WHAT IS REQUIRED> Reproduce every record exactly as it appears, but not the pictures.

RECORDS PROVIDED>
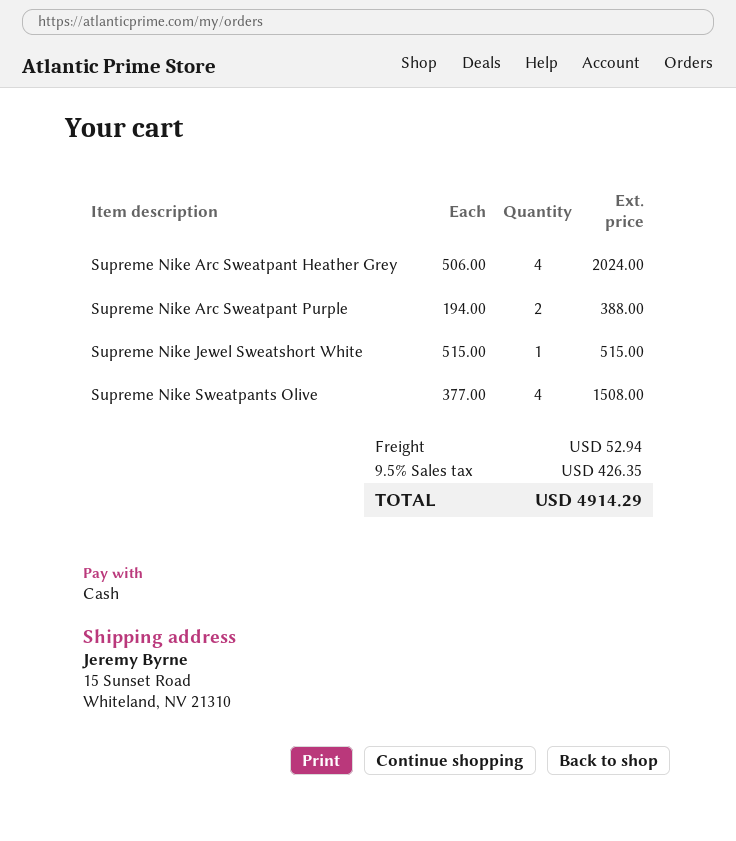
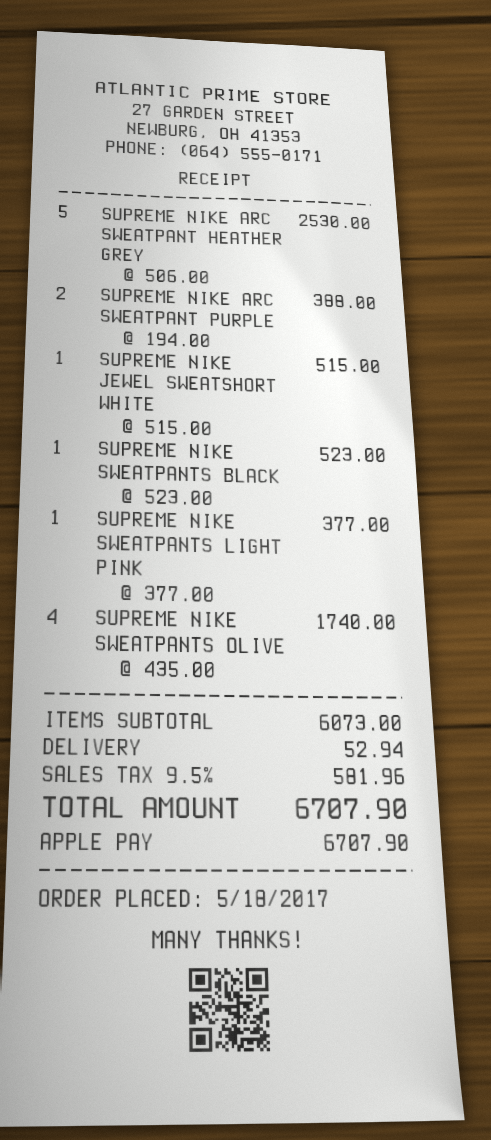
payment method: cash -> Apple Pay
Supreme Nike Arc Sweatpant Heather Grey: 4 x 506.00 = 2024.00 -> 5 x 506.00 = 2530.00
Supreme Nike Sweatpants Olive: 4 x 377.00 = 1508.00 -> 4 x 435.00 = 1740.00
SUPREME NIKE SWEATPANTS BLACK: none -> 1 x 523.00 = 523.00
SUPREME NIKE SWEATPANTS LIGHT PINK: none -> 1 x 377.00 = 377.00
tax: 9.5% = 426.35 -> 9.5% = 581.96
total: 4914.29 -> 6707.90

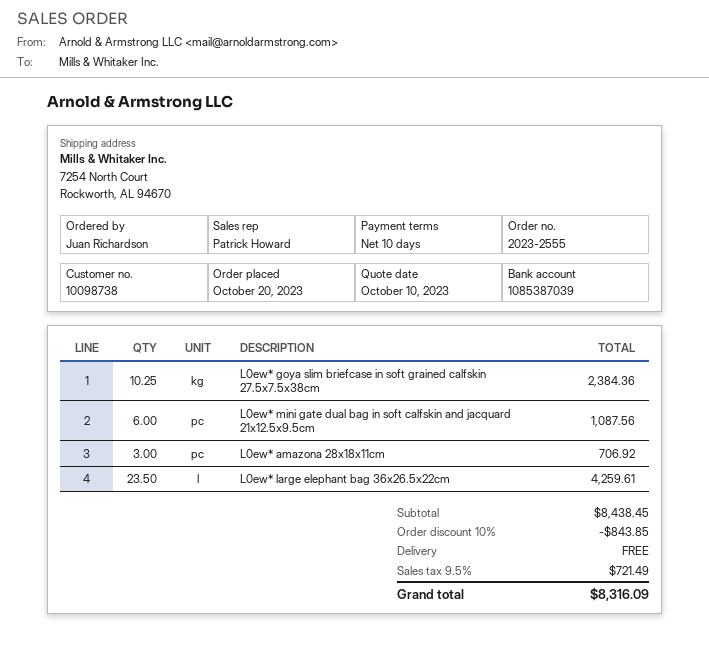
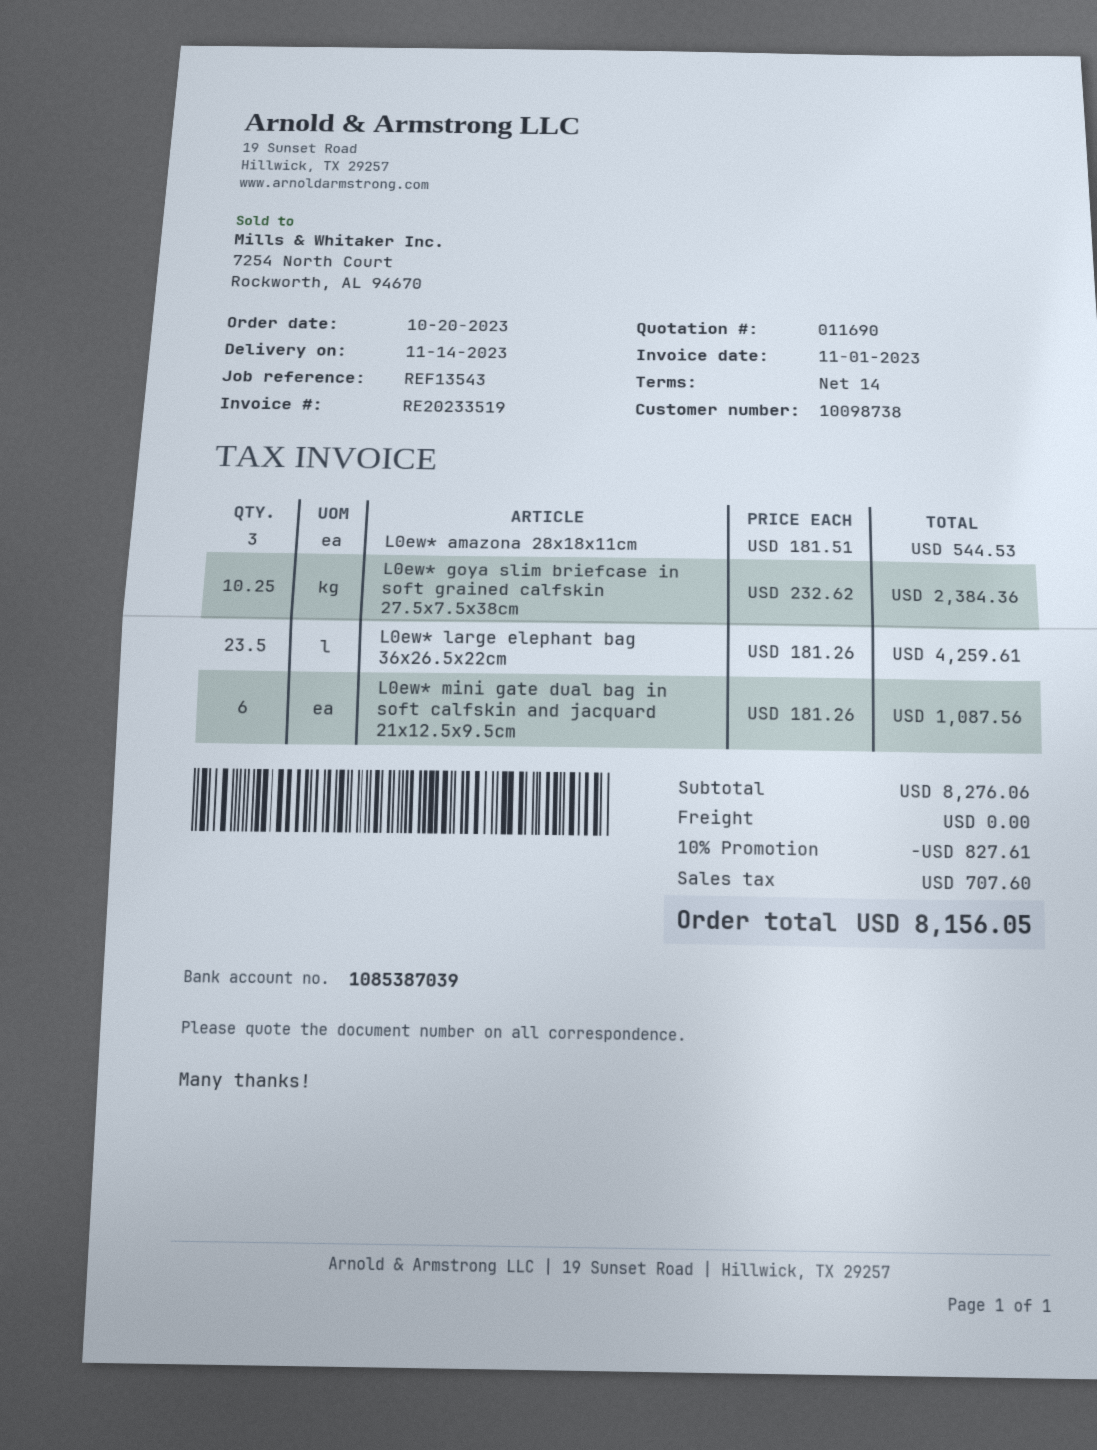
payment terms: 10 days -> 14 days
L0ew* amazona 28x18x11cm: 3 for 706.92 -> 3 for 544.53
subtotal: 8438.45 -> 8276.06
discount: 10% = 843.85 -> 10% = 827.61
tax: 721.49 -> 707.60
total: 8316.09 -> 8156.05

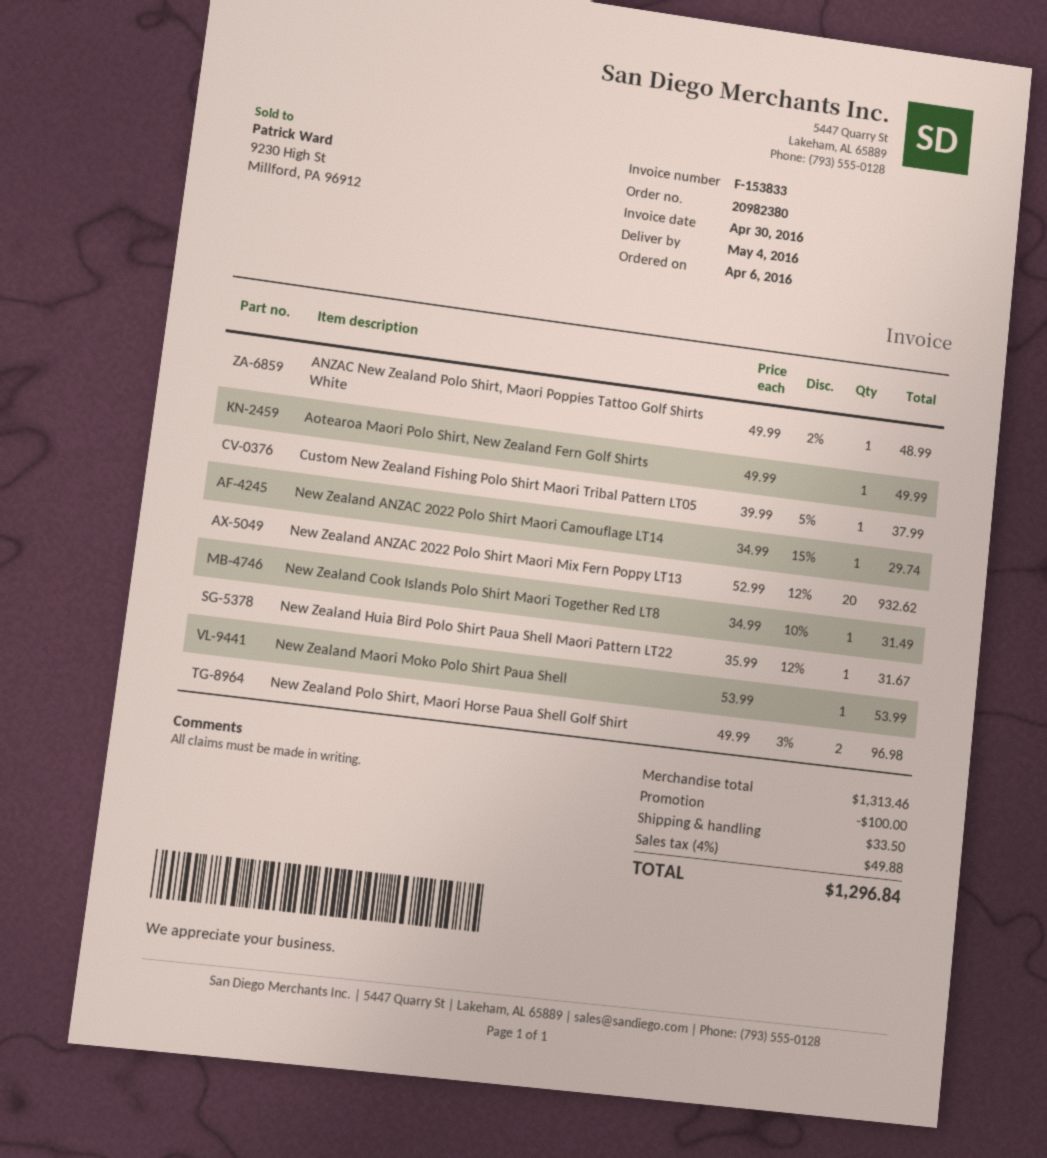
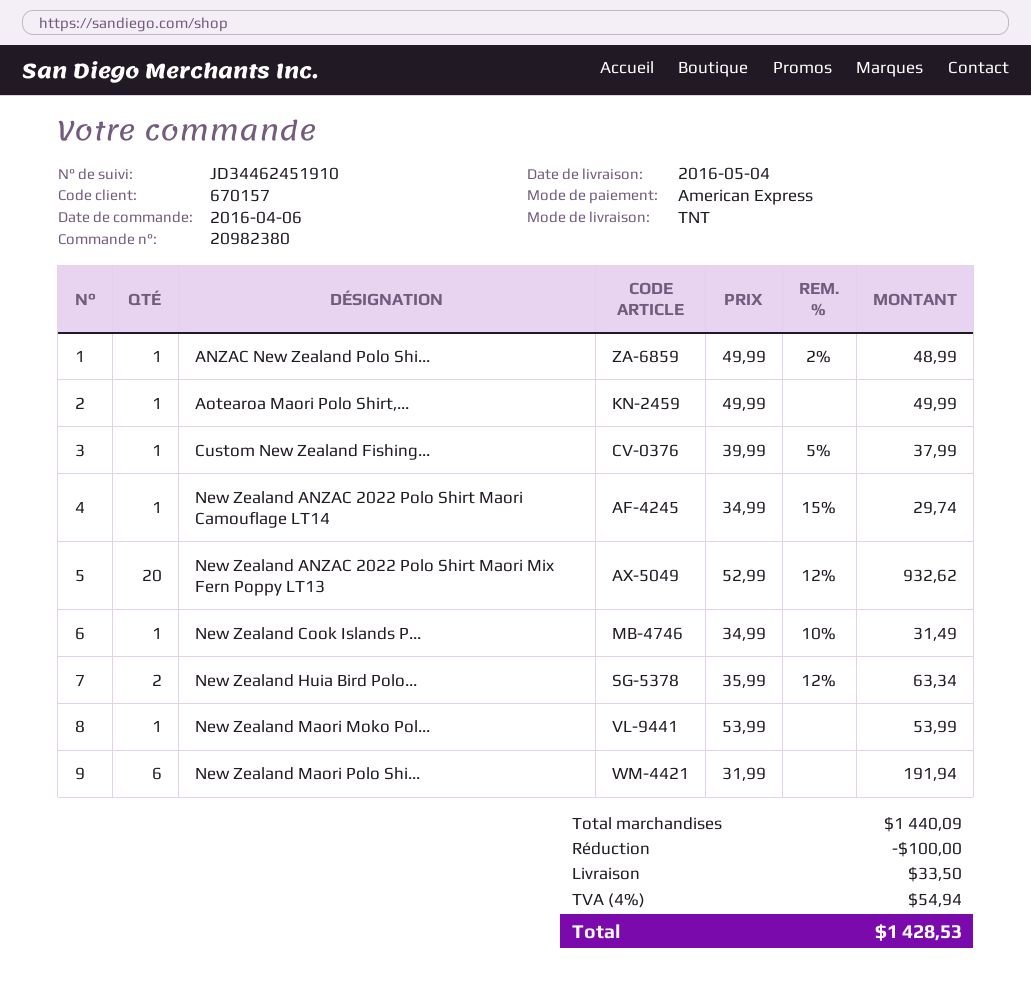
New Zealand Huia Bird Polo Shirt Paua Shell Maori Pattern LT22: 1 x 35.99 - 12% = 31.67 -> 2 x 35.99 - 12% = 63.34
New Zealand Polo Shirt, Maori Horse Paua Shell Golf Shirt: 2 x 49.99 - 3% = 96.98 -> none
New Zealand Maori Polo Shi...: none -> 6 x 31.99 = 191.94
subtotal: 1313.46 -> 1440.09
tax: 4% = 49.88 -> 4% = 54.94
total: 1296.84 -> 1428.53

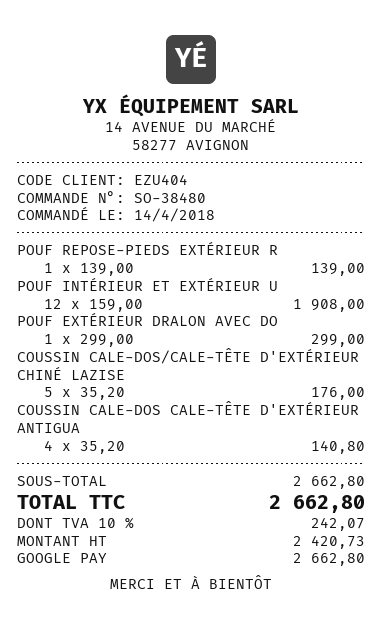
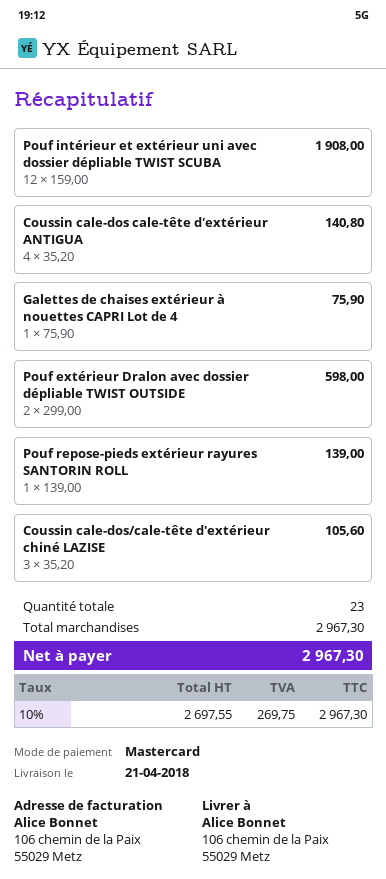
payment method: Google Pay -> Mastercard
POUF EXTÉRIEUR DRALON AVEC DO: 1 x 299.00 = 299.00 -> 2 x 299.00 = 598.00
COUSSIN CALE-DOS/CALE-TÊTE D'EXTÉRIEUR CHINÉ LAZISE: 5 x 35.20 = 176.00 -> 3 x 35.20 = 105.60
Galettes de chaises extérieur à nouettes CAPRI Lot de 4: none -> 1 x 75.90 = 75.90
subtotal: 2662.80 -> 2967.30
net: 2420.73 -> 2697.55
tax: 10% = 242.07 -> 10% = 269.75
total: 2662.80 -> 2967.30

ANSWER>
payment method: cash -> Apple Pay
Supreme Nike Arc Sweatpant Heather Grey: 4 x 506.00 = 2024.00 -> 5 x 506.00 = 2530.00
Supreme Nike Sweatpants Olive: 4 x 377.00 = 1508.00 -> 4 x 435.00 = 1740.00
SUPREME NIKE SWEATPANTS BLACK: none -> 1 x 523.00 = 523.00
SUPREME NIKE SWEATPANTS LIGHT PINK: none -> 1 x 377.00 = 377.00
tax: 9.5% = 426.35 -> 9.5% = 581.96
total: 4914.29 -> 6707.90

payment terms: 10 days -> 14 days
L0ew* amazona 28x18x11cm: 3 for 706.92 -> 3 for 544.53
subtotal: 8438.45 -> 8276.06
discount: 10% = 843.85 -> 10% = 827.61
tax: 721.49 -> 707.60
total: 8316.09 -> 8156.05

New Zealand Huia Bird Polo Shirt Paua Shell Maori Pattern LT22: 1 x 35.99 - 12% = 31.67 -> 2 x 35.99 - 12% = 63.34
New Zealand Polo Shirt, Maori Horse Paua Shell Golf Shirt: 2 x 49.99 - 3% = 96.98 -> none
New Zealand Maori Polo Shi...: none -> 6 x 31.99 = 191.94
subtotal: 1313.46 -> 1440.09
tax: 4% = 49.88 -> 4% = 54.94
total: 1296.84 -> 1428.53

payment method: Google Pay -> Mastercard
POUF EXTÉRIEUR DRALON AVEC DO: 1 x 299.00 = 299.00 -> 2 x 299.00 = 598.00
COUSSIN CALE-DOS/CALE-TÊTE D'EXTÉRIEUR CHINÉ LAZISE: 5 x 35.20 = 176.00 -> 3 x 35.20 = 105.60
Galettes de chaises extérieur à nouettes CAPRI Lot de 4: none -> 1 x 75.90 = 75.90
subtotal: 2662.80 -> 2967.30
net: 2420.73 -> 2697.55
tax: 10% = 242.07 -> 10% = 269.75
total: 2662.80 -> 2967.30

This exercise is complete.